Gelombang musik jazz di Indonesia dimulai pada 1930-an. Berasal dari Amerika Serikat, jazz diterima sebagai genre baru dengan karakteristik uniknya sendiri dan implikasi kreatif yang berbeda dari genre musik yang sudah ada sebelumnya. Musik jazz menggunakan banyak instrumen, seperti piano, trompet, trombon, drum, dan saksofon. Kinerjanya bergantung pada improvisasi dan penggunaan not biru, shuffle note, dan polyrhythm.
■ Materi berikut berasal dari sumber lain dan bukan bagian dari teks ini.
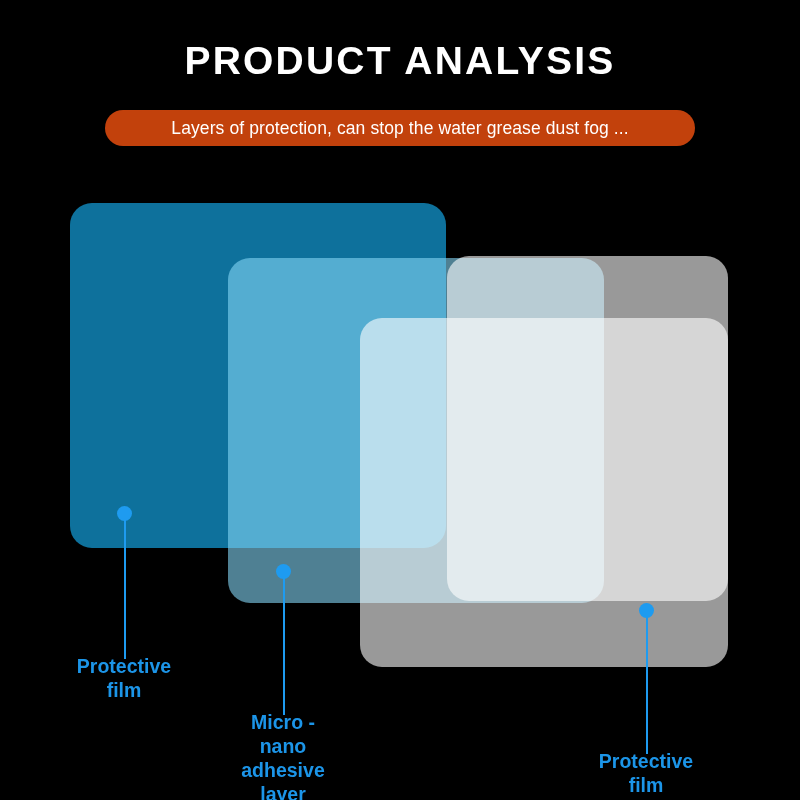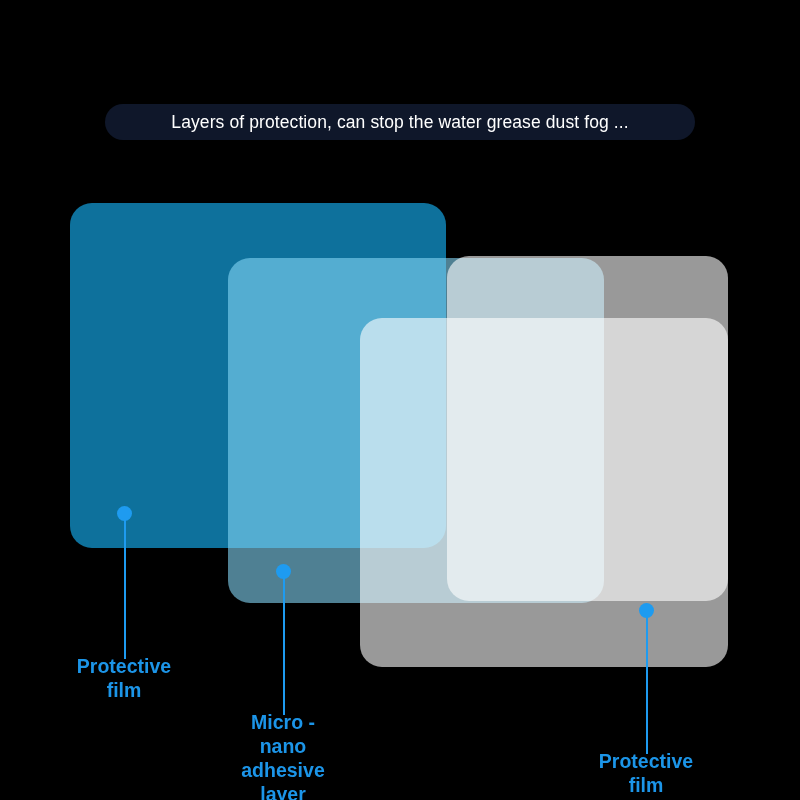--- a/index.html
+++ b/index.html
@@ -142,6 +142,7 @@
 
 <div class="canvas">
 
+  <div class="title">PRODUCT ANALYSIS</div>
 
   <div class="subtitle-pill">
     <span class="subtitle-text">Layers of protection, can stop the water grease dust fog ...</span>

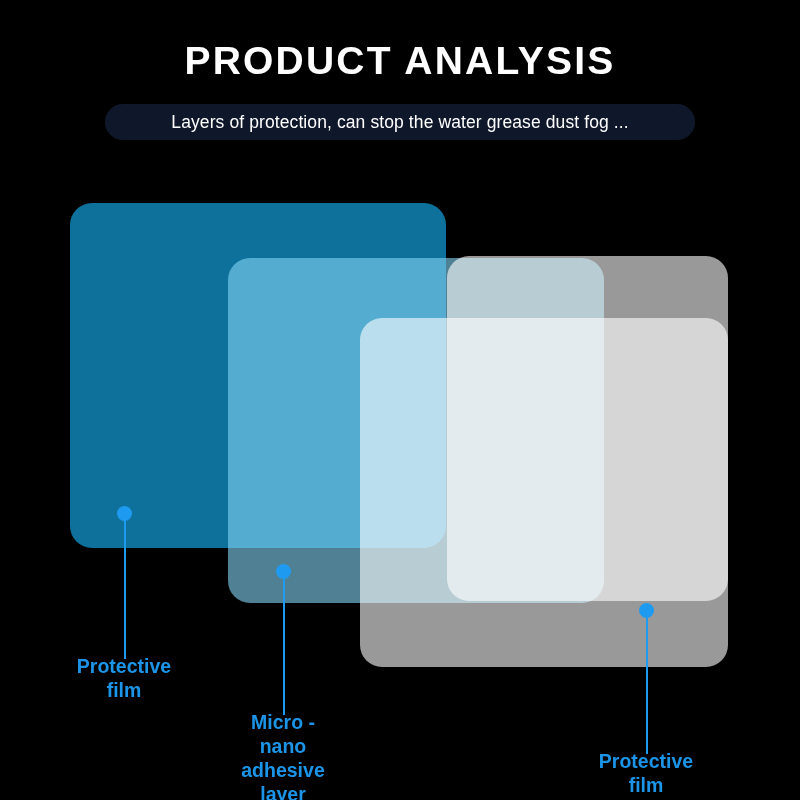--- a/index.html
+++ b/index.html
@@ -38,11 +38,11 @@
   .subtitle-pill {
     position: absolute;
     left: 105px;
-    top: 104px;
+    top: 110px;
     width: 590px;
     height: 36px;
     border-radius: 18px;
-    background: #0f172a;
+    background: #c2410c;
     display: flex;
     align-items: center;
     justify-content: center;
Perkembangan Musik Jazz di Indonesia

Saat ini, di tahun 2000-an dan 2010-an, jazz tidak lagi dikenal sebagai jenis musik yang hanya mereka mainkan di kafe atau hotel, tetapi juga dikenal sebagai genre musik yang berhasil masuk ke tangga musik. Musisi-musisi Indonesia yang populer seperti Raisa, Andien, Tompi, Tulus, dan Maliq D’Essentials telah menjadikan genre ini semakin populer. Sekarang semua orang menyukai jazz, dan beberapa musisi dan penggemar jazz bahkan benar-benar hidup untuk musik. Pencinta musik Indonesia telah sangat menghormati jazz, dan festival musik jazz Indonesia sekarang diadakan di mana-mana, yang paling terkenal adalah Jakarta JavaJazz Festival, Prambanan Jazz, dan Jazz Goes to Campus (JGTC). Dengan menjelajahi genre ini melalui festival musik, orang-orang dapat menikmati getaran musik jazz dan bagaimana itu menenangkan, rileks, dan merangkul penonton. Selanjutnya, genre ini tidak hanya terbatas pada musisi dari label besar. Saat ini, ada banyak musisi jazz Indonesia yang diremehkan yang telah menghasilkan musik jazz berkualitas tinggi, dan bisa dibilang mereka sangat menonjol! Mereka luar biasa karena mereka memiliki keinginan untuk bereksperimen dan keberanian untuk mencoba sesuatu yang baru. Inilah daftar beberapa musisi jazz Indonesia yang harus Anda dengarkan: Eva Celia, Teddy Aditya, Dua Empat, Richad Hutapea, Ardhito Pramono, dan Ricad Hutapea.